Start of STORED DATA

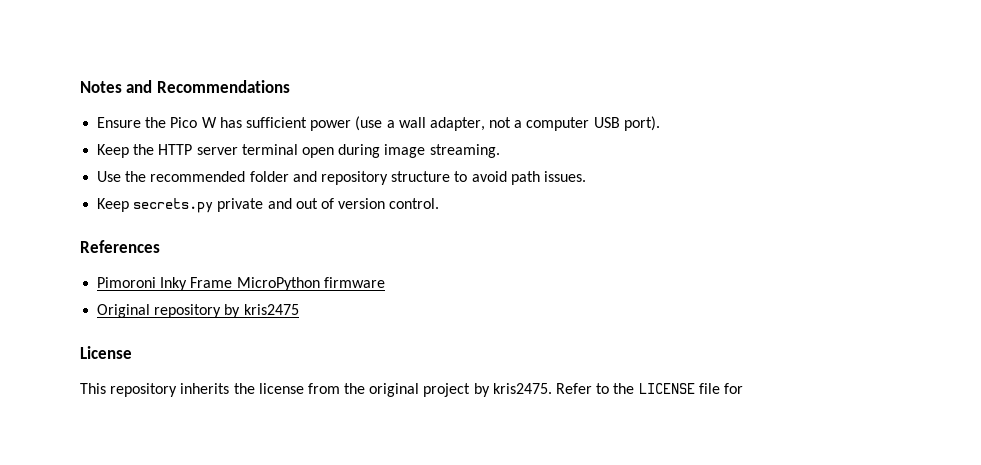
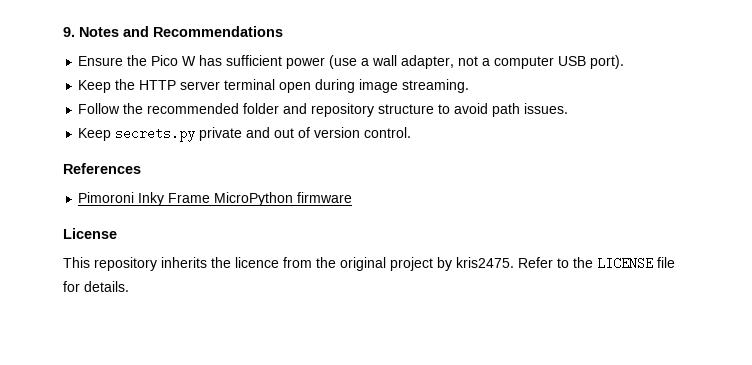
- Notes and Recommendations
+ 9. Notes and Recommendations
- Use the recommended folder and repository structure to avoid path issues.
+ Follow the recommended folder and repository structure to avoid path issues.
- Original repository by kris2475
- This repository inherits the license from the original project by kris2475.
+ This repository inherits the licence from the original project by kris2475.
- Refer to the LICENSE file for
+ Refer to the LICENSE file for details.

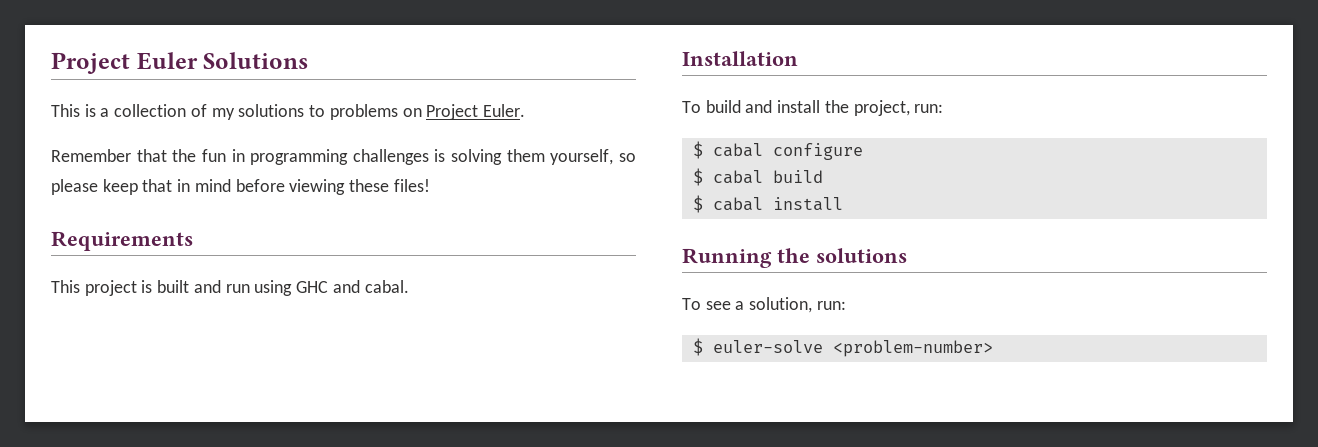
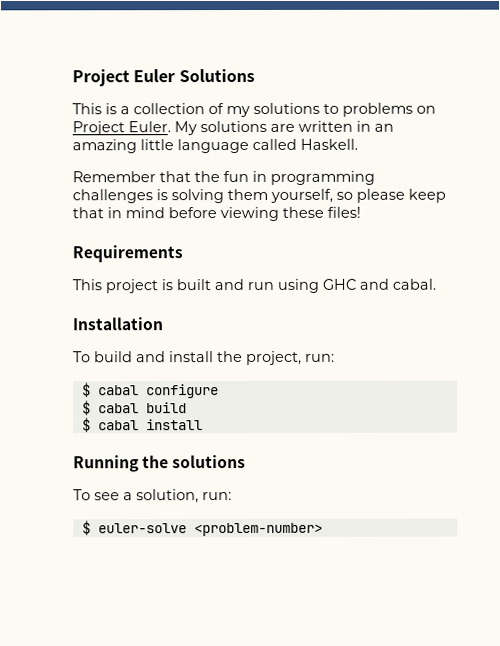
+ My solutions are written in an amazing little language called Haskell.

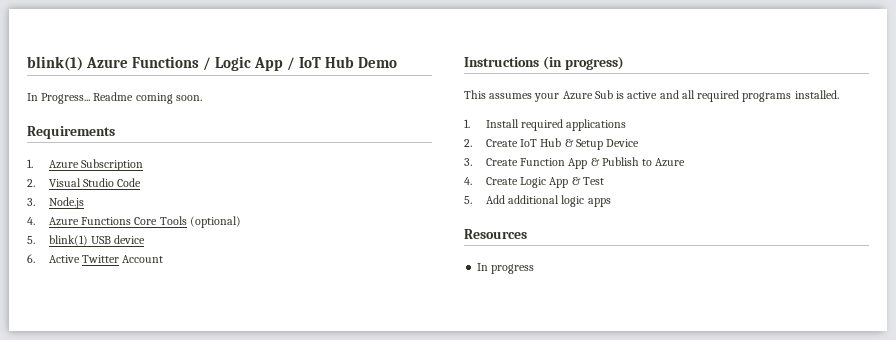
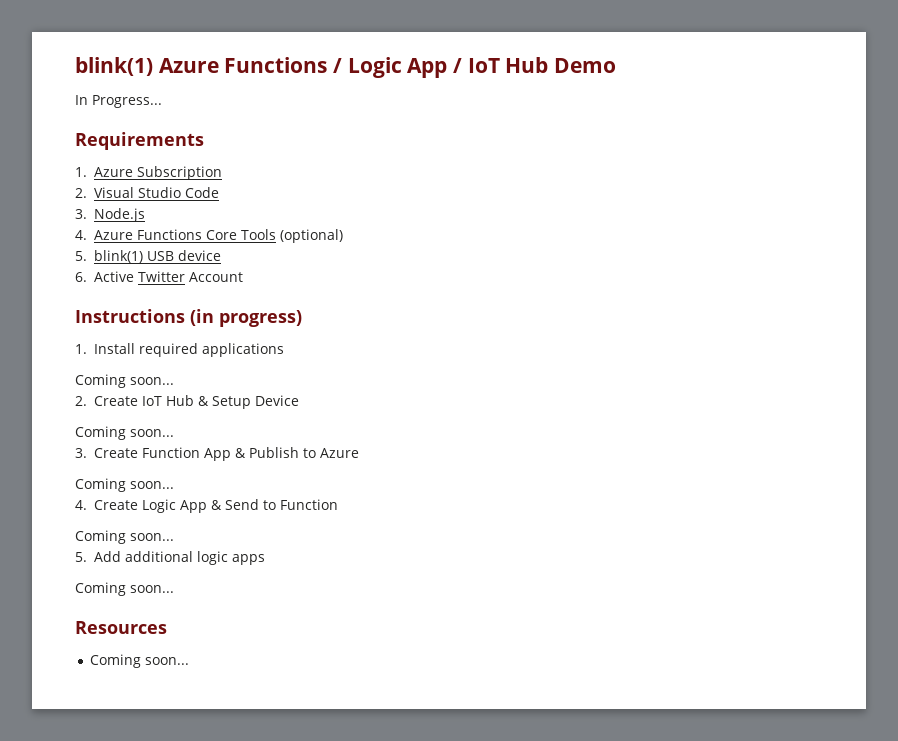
- Readme coming soon.
- This assumes your Azure Sub is active and all required programs installed.
  1. Install required applications
+ Coming soon...
  2. Create IoT Hub & Setup Device
+ Coming soon...
  3. Create Function App & Publish to Azure
+ Coming soon...
- 4. Create Logic App & Test
+ 4. Create Logic App & Send to Function
+ Coming soon...
  5. Add additional logic apps
+ Coming soon...
  Resources
- In progress
+ Coming soon...

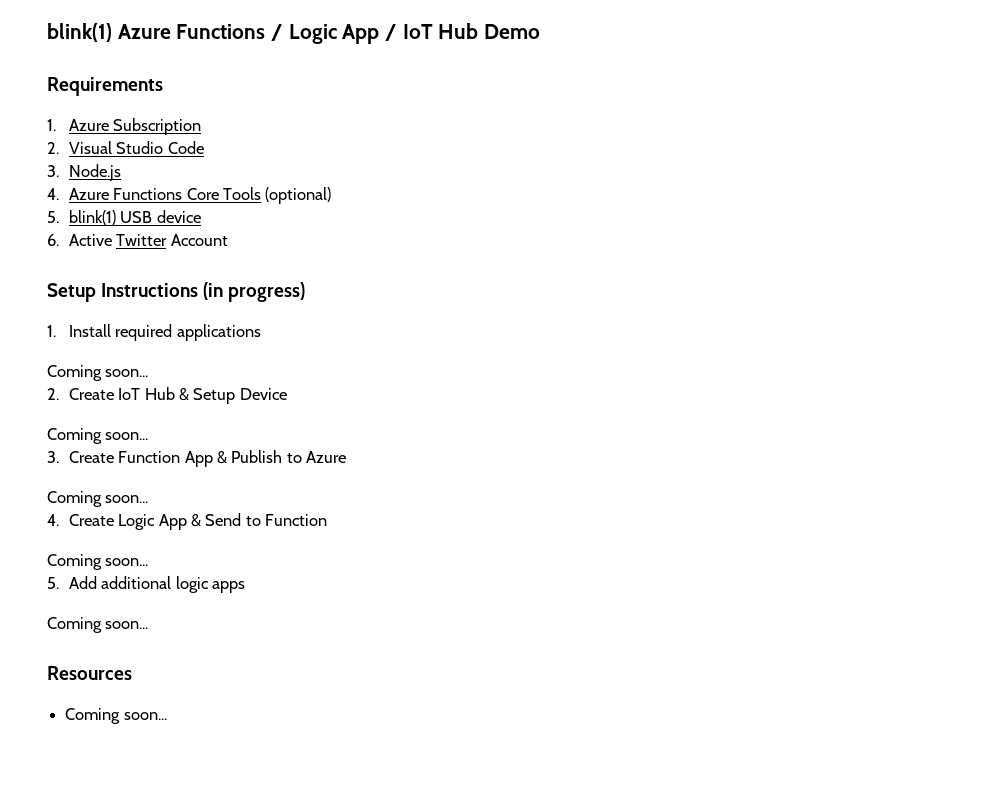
- In Progress...
- Instructions (in progress)
+ Setup Instructions (in progress)

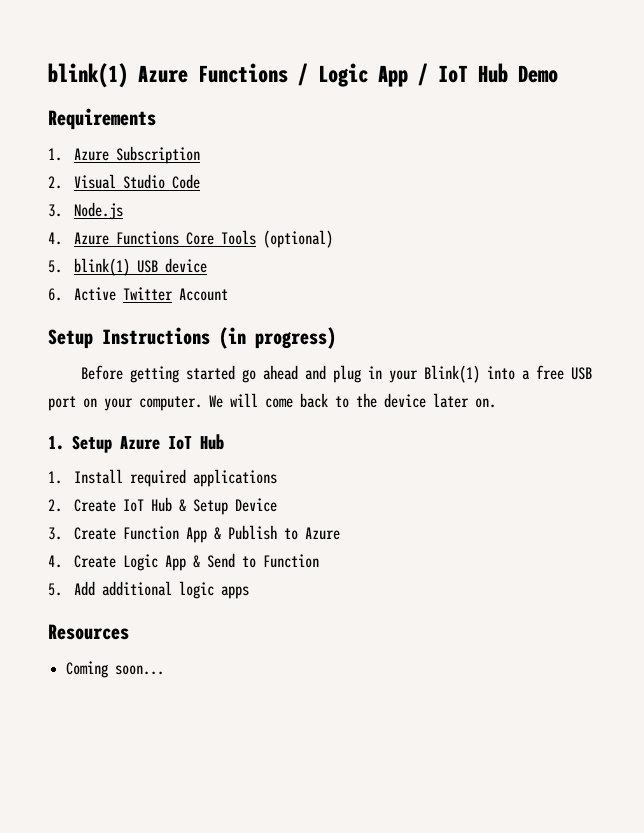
+ Before getting started go ahead and plug in your Blink(1) into a free USB port on your computer. We will come back to the device later on.
+ 1. Setup Azure IoT Hub
  1. Install required applications
- Coming soon...
  2. Create IoT Hub & Setup Device
- Coming soon...
  3. Create Function App & Publish to Azure
- Coming soon...
  4. Create Logic App & Send to Function
- Coming soon...
  5. Add additional logic apps
- Coming soon...

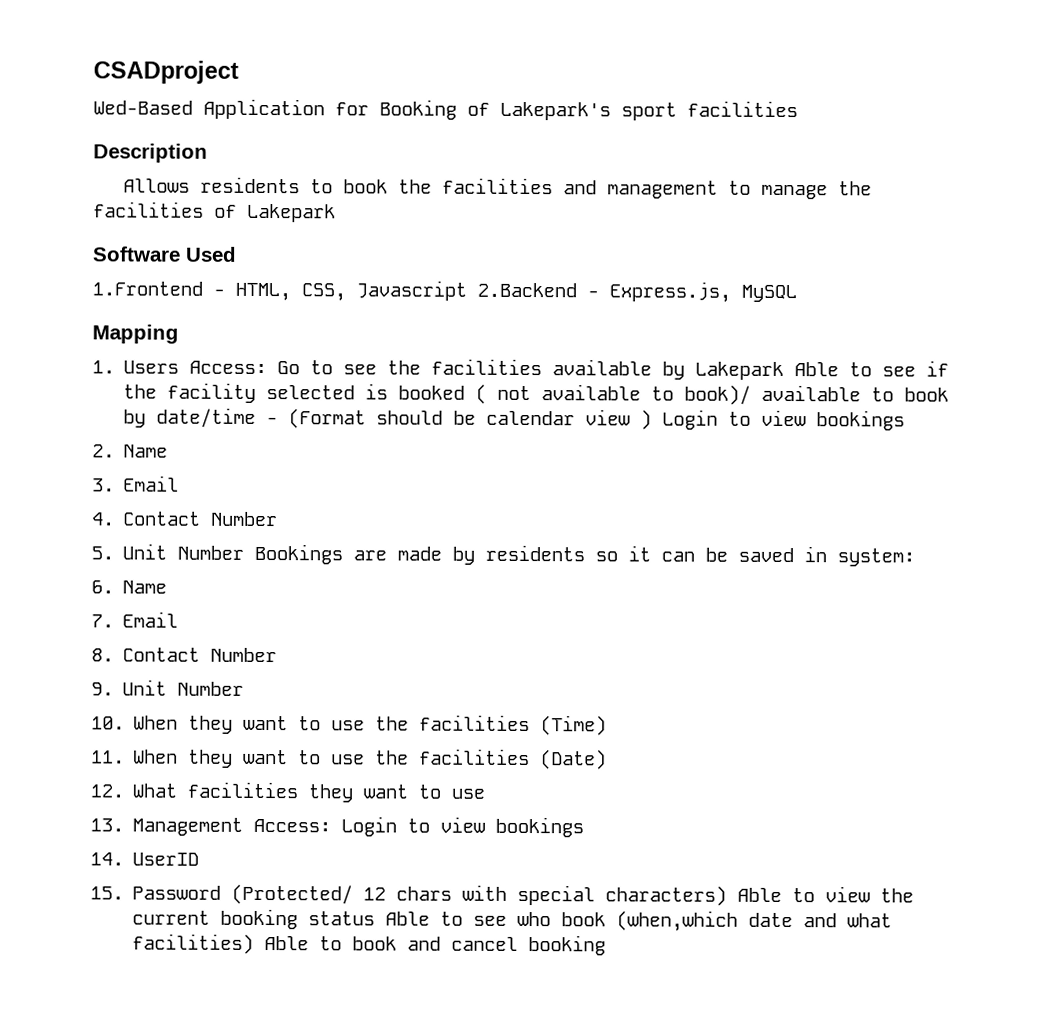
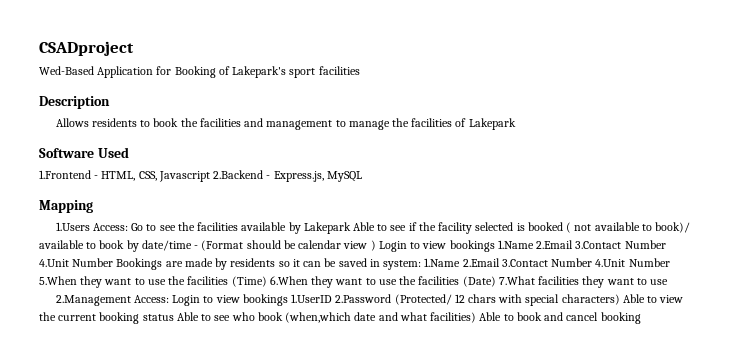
- 1. Users Access:
+ 1.Users Access:
- Go to see the facilities available by Lakepark Able to see if the facility selected is booked ( not available to book)/ available to book by date/time - (Format should be calendar view ) Login to view bookings
- 2. Name
- 3. Email
- 4. Contact Number
- 5. Unit Number Bookings are made by residents so it can be saved in system:
- 6. Name
- 7. Email
- 8. Contact Number
- 9. Unit Number
- 10. When they want to use the facilities (Time)
- 11. When they want to use the facilities (Date)
- 12. What facilities they want to use
+ Go to see the facilities available by Lakepark Able to see if the facility selected is booked ( not available to book)/ available to book by date/time - (Format should be calendar view ) Login to view bookings 1.Name 2.Email 3.Contact Number 4.Unit Number Bookings are made by residents so it can be saved in system: 1.Name 2.Email 3.Contact Number 4.Unit Number 5.When they want to use the facilities (Time) 6.When they want to use the facilities (Date) 7.What facilities they want to use
- 13. Management Access: Login to view bookings
- 14. UserID
- 15. Password (Protected/ 12 chars with special characters) Able to view the current booking status Able to see who book (when,which date and what facilities) Able to book and cancel booking
+ 2.Management Access: Login to view bookings 1.UserID 2.Password (Protected/ 12 chars with special characters) Able to view the current booking status Able to see who book (when,which date and what facilities) Able to book and cancel booking

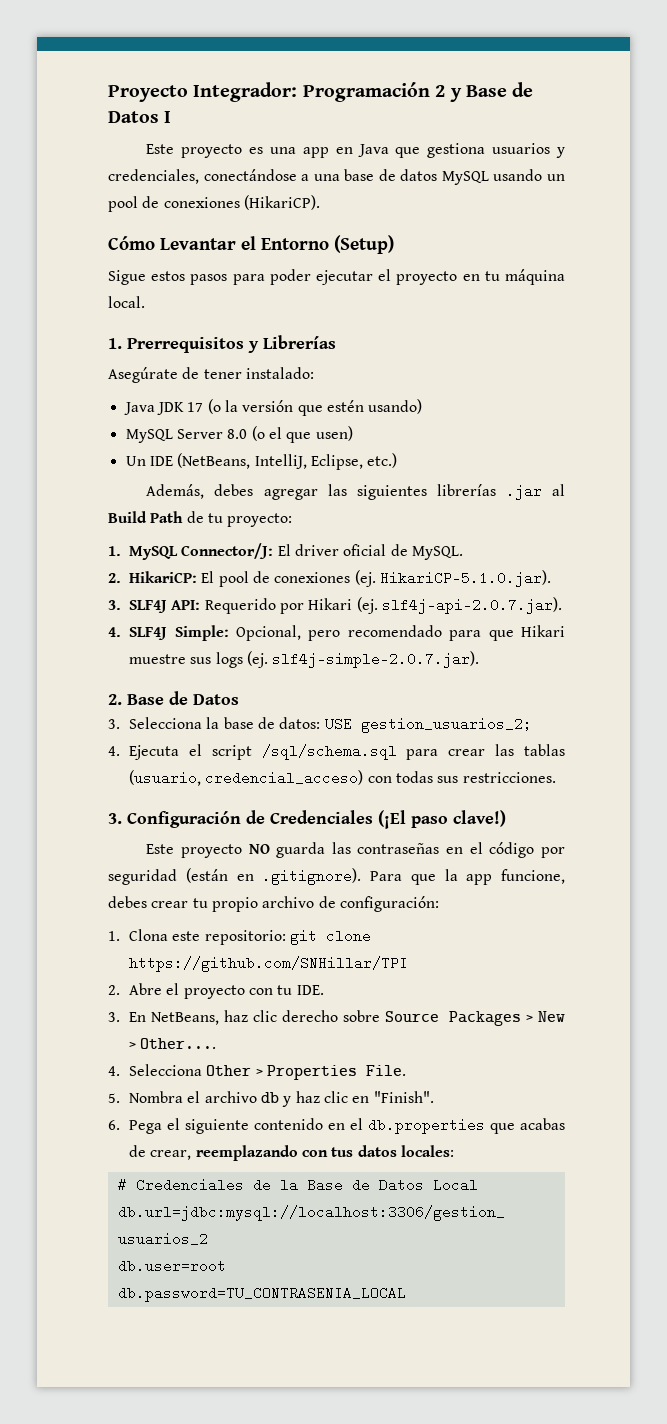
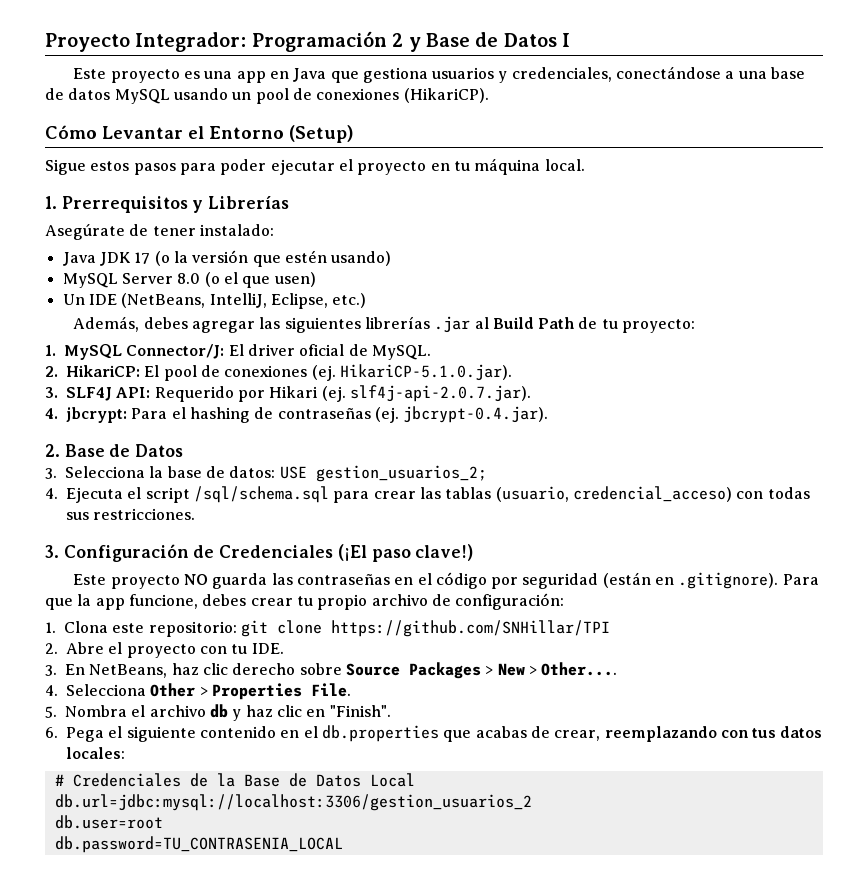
- 4. SLF4J Simple: Opcional, pero recomendado para que Hikari muestre sus logs (ej. slf4j-simple-2.0.7.jar).
+ 4. jbcrypt: Para el hashing de contraseñas (ej. jbcrypt-0.4.jar).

End of STORED DATA

(ACTIVITY) When the line with "- 13. Management" is reached in the data above, begin copying, and stop after the line with "- 15. Password"; copy each line exactly, both ends included.

(ANSWER TO THE EXERCISE)
- 13. Management Access: Login to view bookings
- 14. UserID
- 15. Password (Protected/ 12 chars with special characters) Able to view the current booking status Able to see who book (when,which date and what facilities) Able to book and cancel booking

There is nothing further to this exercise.